Comment by Kinrany
2 days ago
I continue to be surprised that in these discussions correctness is treated as some optional highest possible level of quality, not the only reasonable state.
Suppose we're talking about multiplayer game networking, where the central store receives torrents of UDP packets and it is assumed that like half of them will never arrive. It doesn't make sense to view this as "we don't care about the player's actual position". We do. The system just has tolerances for how often the updates must be communicated successfully. Lost packets do not make the system incorrect.
A soft-realtime multiplayer game is always incorrect(unless no one is moving).
There are various decisions the netcode can make about how to reconcile with this incorrectness, and different games make different tradeoffs.

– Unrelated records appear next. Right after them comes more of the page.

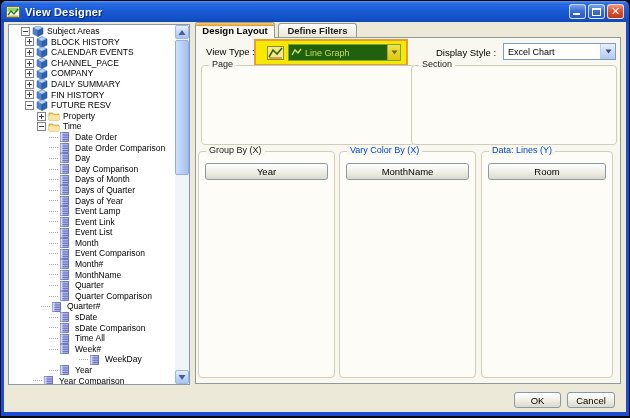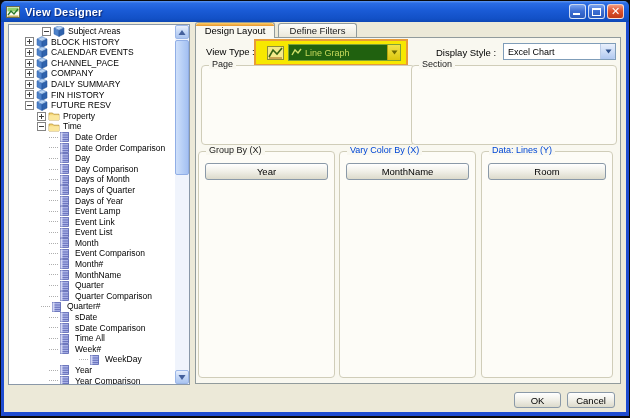"Subject Areas" div.trow { margin-left: 21px -> none }
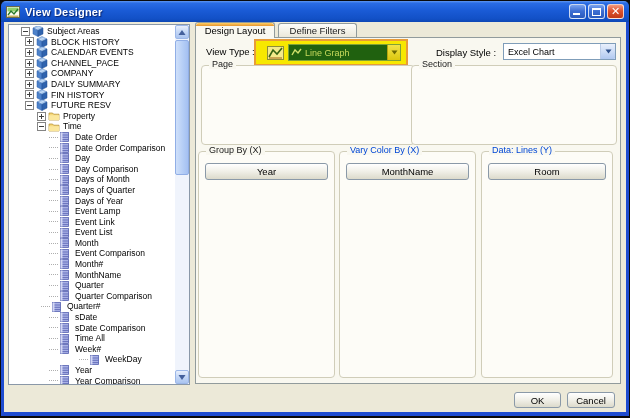"Design Layout" .tab { font-weight: none -> bold }
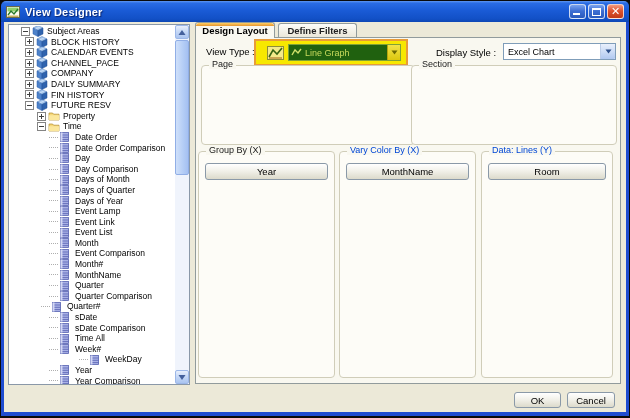"Year Comparison" div.trow { padding-left: 40px -> 24px }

For example in hitscan FPS games, when two players fatally shoot one another at the same time, some games will only process the first packet received, and award the kill to that player, while other games will allow kill trading within some time window.
A tolerance is just an amount of incorrectness that the designer of the system can accept.
When it comes to CRUD apps using read-replicas, so long as the designer of the system is aware of and accepts the consistency errors that will sometimes occur, does that make that system correct?
If you’re live streaming video, you can make sure every frame is a P-frame which brings your bandwidth costs to a minimum, but then a lost packet completely permanently disables the stream. Or you periodically refresh the stream with I-frames sent over a reliable channel so that lost packets corrupt the video going forward only momentarily.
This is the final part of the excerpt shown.